I would put it this way. If your device has multiple interfaces, for example multiple ports in a NIC, you’ll need to split that out so that Windows perceives your adapter as multiple devices. You can either do that using the PCI spec, exposing multiple functions in which case Microsoft’s PCI.sys will be the bus driver that exposes multiple device, or you can do it by exposing a single function to PCI.sys and then supplying your own bus driver which further splits your adapter up into different logical devices.
If you choose to use Microsoft’s bus driver, then you’ve got to conform to all the picayune details of the PCI and PCI Express specs for multi-function devices and all the things implied by those specs within Microsoft’s driver model.
If you choose to use your own bus driver, then you can mostly define your own usage model and you have a lot more flexibility. But, as Mark notes, this comes with a software burden that, while manageable, isn’t trivial.
Many people run into problems by designing multi-function devices where there are interdependencies between the functions.
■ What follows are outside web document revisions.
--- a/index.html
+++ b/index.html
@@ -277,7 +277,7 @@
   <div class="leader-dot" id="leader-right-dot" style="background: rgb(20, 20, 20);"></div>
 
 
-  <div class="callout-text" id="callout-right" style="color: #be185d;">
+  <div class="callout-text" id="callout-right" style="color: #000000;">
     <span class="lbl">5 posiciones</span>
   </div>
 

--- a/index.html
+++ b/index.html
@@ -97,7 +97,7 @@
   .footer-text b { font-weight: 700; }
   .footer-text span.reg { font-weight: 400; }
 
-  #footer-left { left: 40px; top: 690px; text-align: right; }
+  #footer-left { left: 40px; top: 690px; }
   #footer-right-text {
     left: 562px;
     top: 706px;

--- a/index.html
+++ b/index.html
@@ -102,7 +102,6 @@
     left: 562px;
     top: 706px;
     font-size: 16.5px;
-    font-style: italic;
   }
Just last week, somebody came to this forum and asked (and I’m paraphrasing) “how can I make a driver that uses two of my functions?” This really isn’t practical. If there’s any interaction *at all* between your functions, then you’re usually better off making a bus driver and not asking Microsoft’s bus driver to try to manage your device.
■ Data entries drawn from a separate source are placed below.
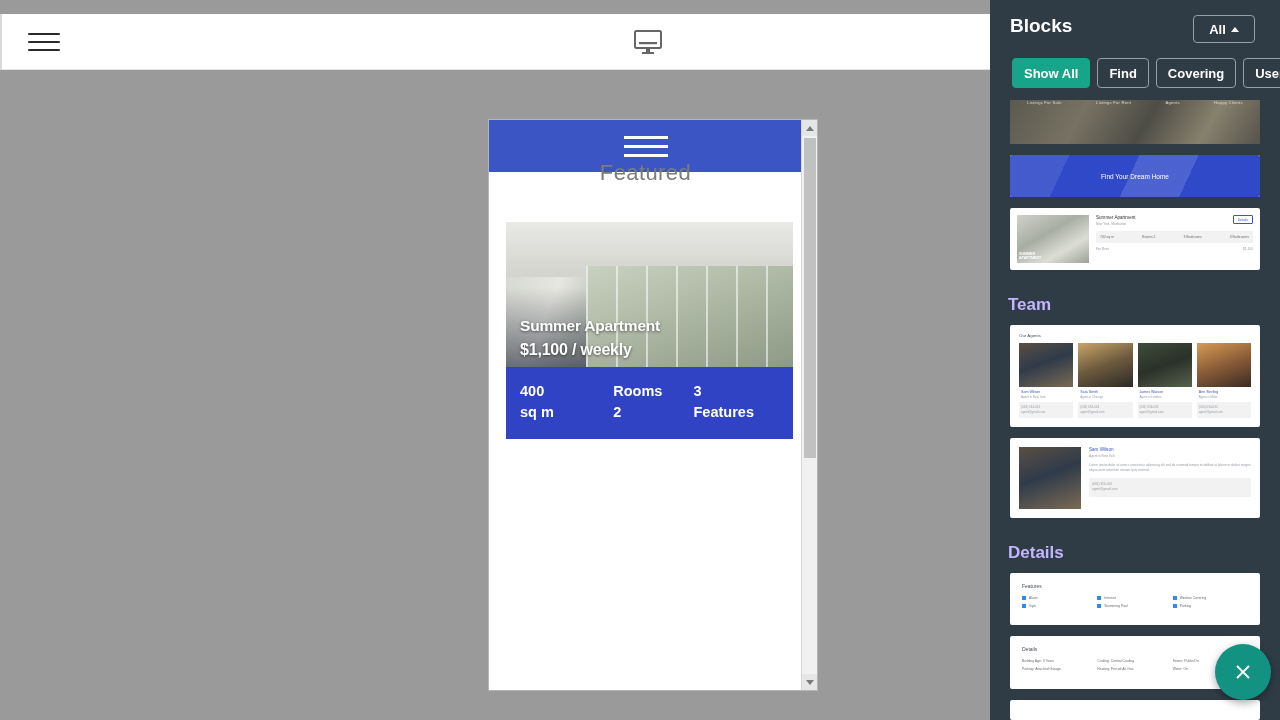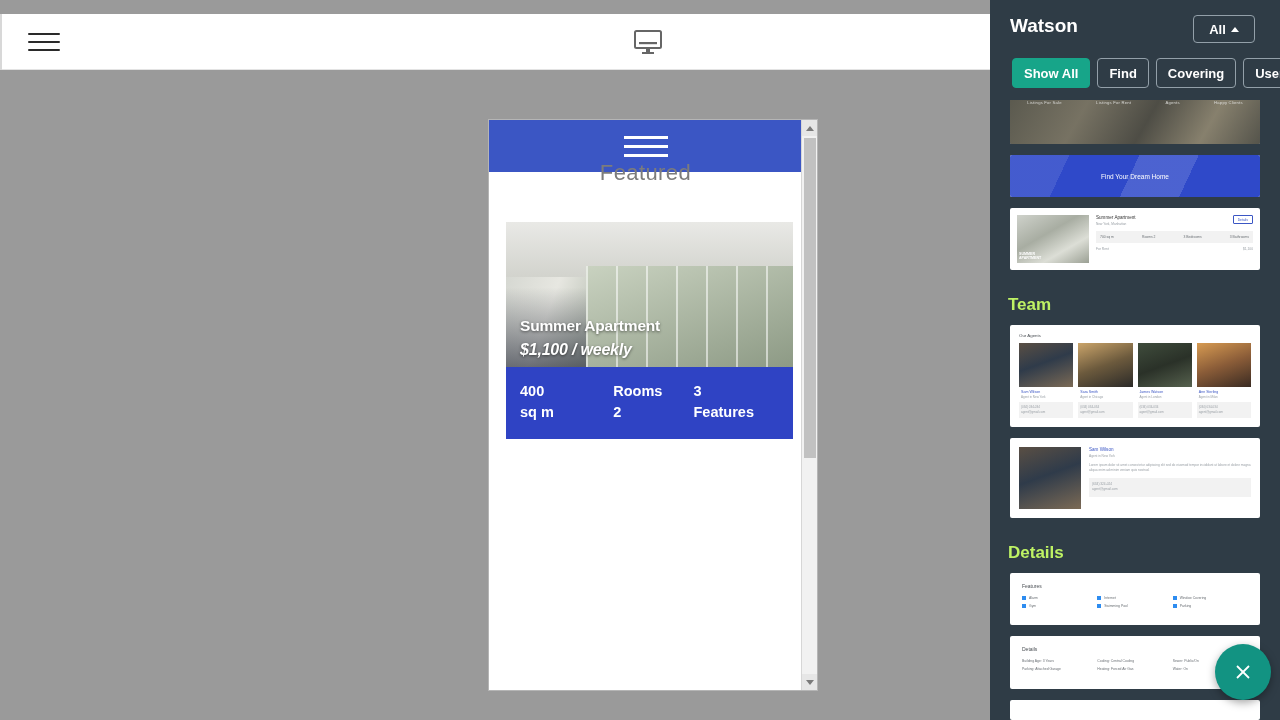--- a/index.html
+++ b/index.html
@@ -420,7 +420,7 @@
   <div class="panel">
 
     <div class="panel-head">
-      <div class="panel-title">Watson</div>
+      <div class="panel-title">Blocks</div>
       <div class="all-btn">
         <span>All</span>
         <span class="caret-up"></span>

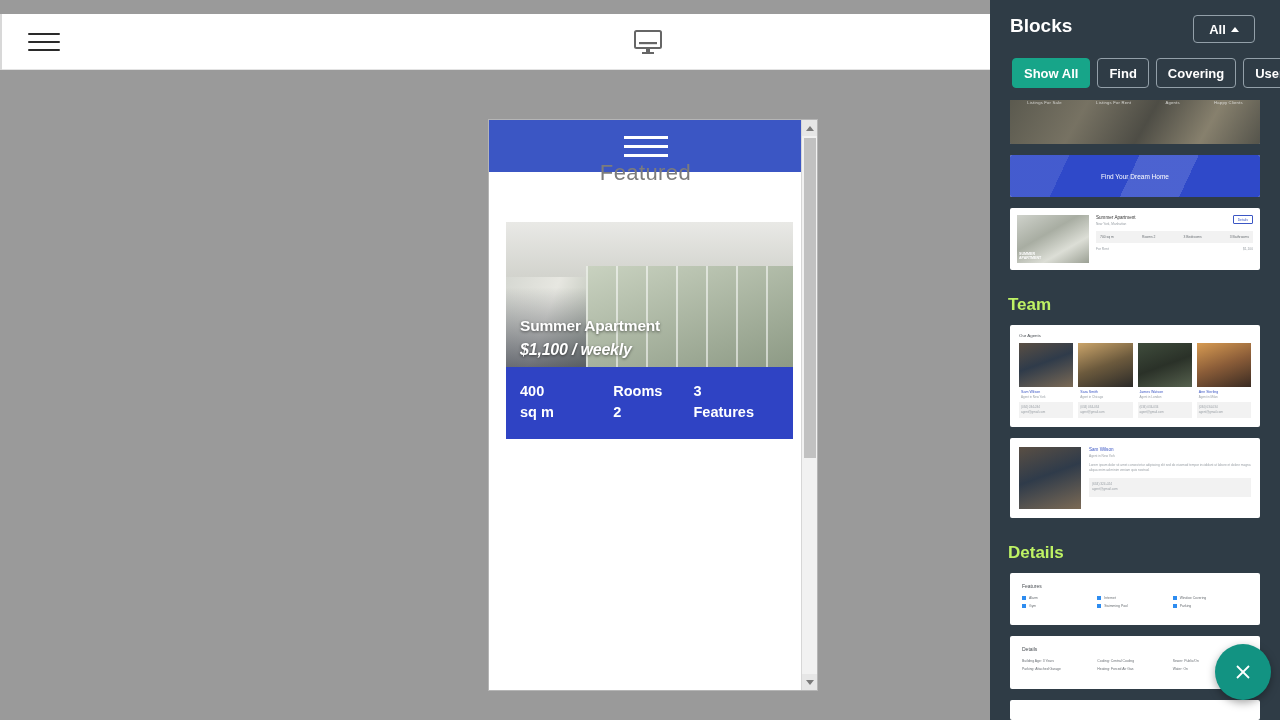--- a/index.html
+++ b/index.html
@@ -212,7 +212,7 @@
   }
 
   .group-title {
-    color: #bef264; font-size: 17px; font-weight: 700;
+    color: #c4b5fd; font-size: 17px; font-weight: 700;
     padding: 14px 0 10px 18px;
   }
 

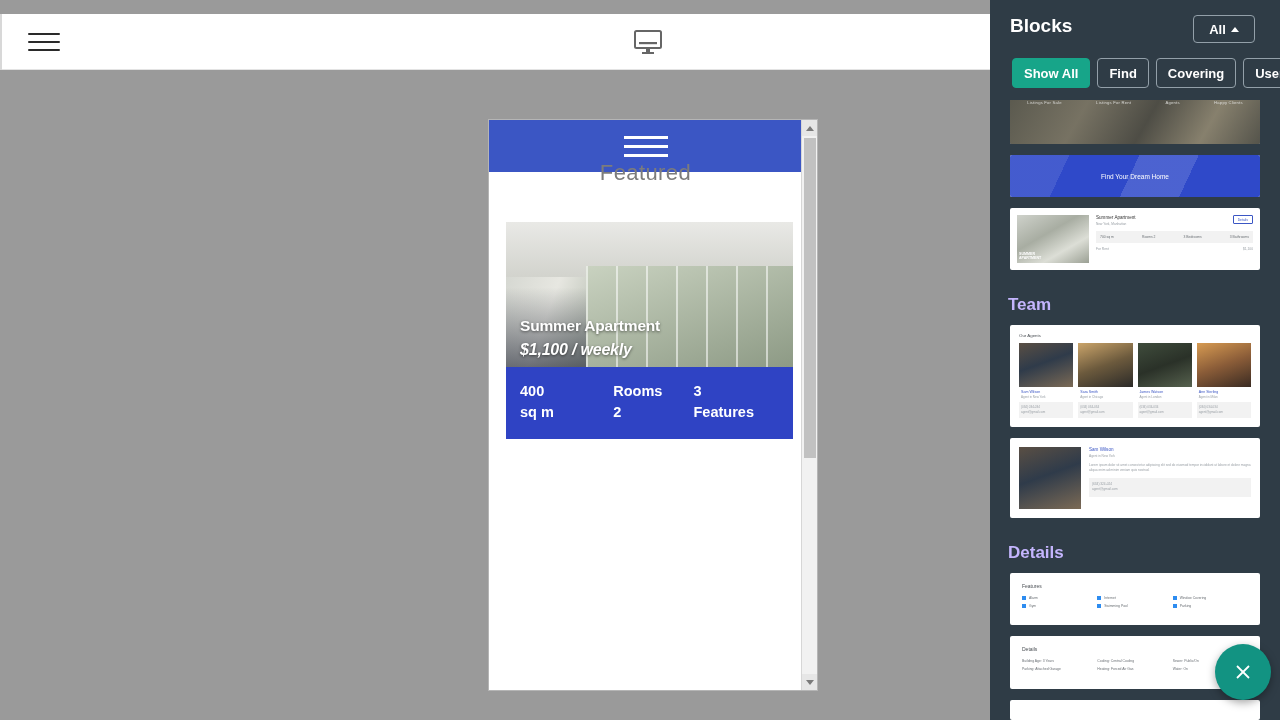--- a/index.html
+++ b/index.html
@@ -123,7 +123,7 @@
     text-shadow: 0 1px 3px rgba(0,0,0,.55);
   }
   .prop-title { font-size: 15.5px; font-weight: 700; letter-spacing: -.2px; }
-  .prop-price { font-size: 16px; font-weight: 700; margin-top: 6px; letter-spacing: -.2px; font-style: italic; }
+  .prop-price { font-size: 16px; font-weight: 700; margin-top: 6px; letter-spacing: -.2px; }
 
   .prop-specs {
     background: #2f43c4;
If, however, your functions really can stand alone with no software coordination, using PCI.sys as your bus driver (by exposing multiple functions) then you’ll have much less software to write. Usually, when I’m talking to hardware designers, I ask them this question:
“Can I move function 0 through D3 and back to D0, involving the full internal reset of function 0 while I’m using function 1?” If they answer no, they’re doomed, and they would have been better off not exposing multiple functions.
The next question after that one is this: “Can I upgrade the device driver for function 0 while I’m using function 1?” Again, a “no” answer means that you’d have been better off using a single function.
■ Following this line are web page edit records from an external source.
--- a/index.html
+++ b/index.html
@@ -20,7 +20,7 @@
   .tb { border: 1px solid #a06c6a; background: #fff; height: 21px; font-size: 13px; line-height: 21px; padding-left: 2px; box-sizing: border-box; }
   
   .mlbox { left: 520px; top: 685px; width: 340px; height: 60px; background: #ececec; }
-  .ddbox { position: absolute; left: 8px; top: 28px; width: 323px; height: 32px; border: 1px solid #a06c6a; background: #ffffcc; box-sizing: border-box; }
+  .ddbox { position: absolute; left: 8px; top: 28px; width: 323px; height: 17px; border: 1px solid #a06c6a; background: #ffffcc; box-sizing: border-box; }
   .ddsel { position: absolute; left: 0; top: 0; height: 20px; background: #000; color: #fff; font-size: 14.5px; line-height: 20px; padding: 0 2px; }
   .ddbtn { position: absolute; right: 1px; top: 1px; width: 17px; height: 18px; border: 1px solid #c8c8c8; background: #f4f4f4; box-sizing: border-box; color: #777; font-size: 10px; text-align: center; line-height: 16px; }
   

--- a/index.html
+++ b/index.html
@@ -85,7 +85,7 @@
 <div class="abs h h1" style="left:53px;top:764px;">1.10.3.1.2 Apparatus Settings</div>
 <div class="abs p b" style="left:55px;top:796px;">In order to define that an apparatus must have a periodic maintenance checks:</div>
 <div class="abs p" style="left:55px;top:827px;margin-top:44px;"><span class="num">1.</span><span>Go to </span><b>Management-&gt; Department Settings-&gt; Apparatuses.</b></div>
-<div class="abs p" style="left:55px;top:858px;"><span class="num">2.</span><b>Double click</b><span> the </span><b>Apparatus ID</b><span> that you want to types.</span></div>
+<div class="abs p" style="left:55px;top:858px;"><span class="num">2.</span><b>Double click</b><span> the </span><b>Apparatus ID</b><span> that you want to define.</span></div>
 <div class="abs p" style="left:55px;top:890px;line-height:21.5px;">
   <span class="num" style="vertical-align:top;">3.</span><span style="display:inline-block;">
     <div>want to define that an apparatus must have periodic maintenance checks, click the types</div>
With this in mind, if you can still affect the design of your device, by all means, try to make it work without needing your own bus driver. That path will be simpler.
- Jake Oshins
(sometime PCI guy)
Windows Kernel Team
From: xxxxx@lists.osr.com [mailto:xxxxx@lists.osr.com] On Behalf Of Mark Roddy
Sent: Monday, February 4, 2013 6:47 AM
To: Windows System Software Devs Interest List
Subject: Re: [ntdev] Multifunction PCI Express Devices?
Conformant PCI(e) multifunction devices implement each ‘function’ as a separate PCI(e) function on the physical device. You should too. You do not want to attempt to implement a resource sharing bus driver for windows if you can possibly avoid it.
Mark Roddy
On Mon, Feb 4, 2013 at 2:34 AM, wrote:
Hi
We are thinking about implementing firmware that exports few functions (MAC and serial) and of course the corresponding driver.
I’ve read about bus drivers and multifunction drivers, and I’m not sure whether they both relate to the same thing or not.
What’s the difference between bus device and multifunction device?
I also haven’t found anything about PCI express multifunction devices.
Does PCI express multifunction devices exist?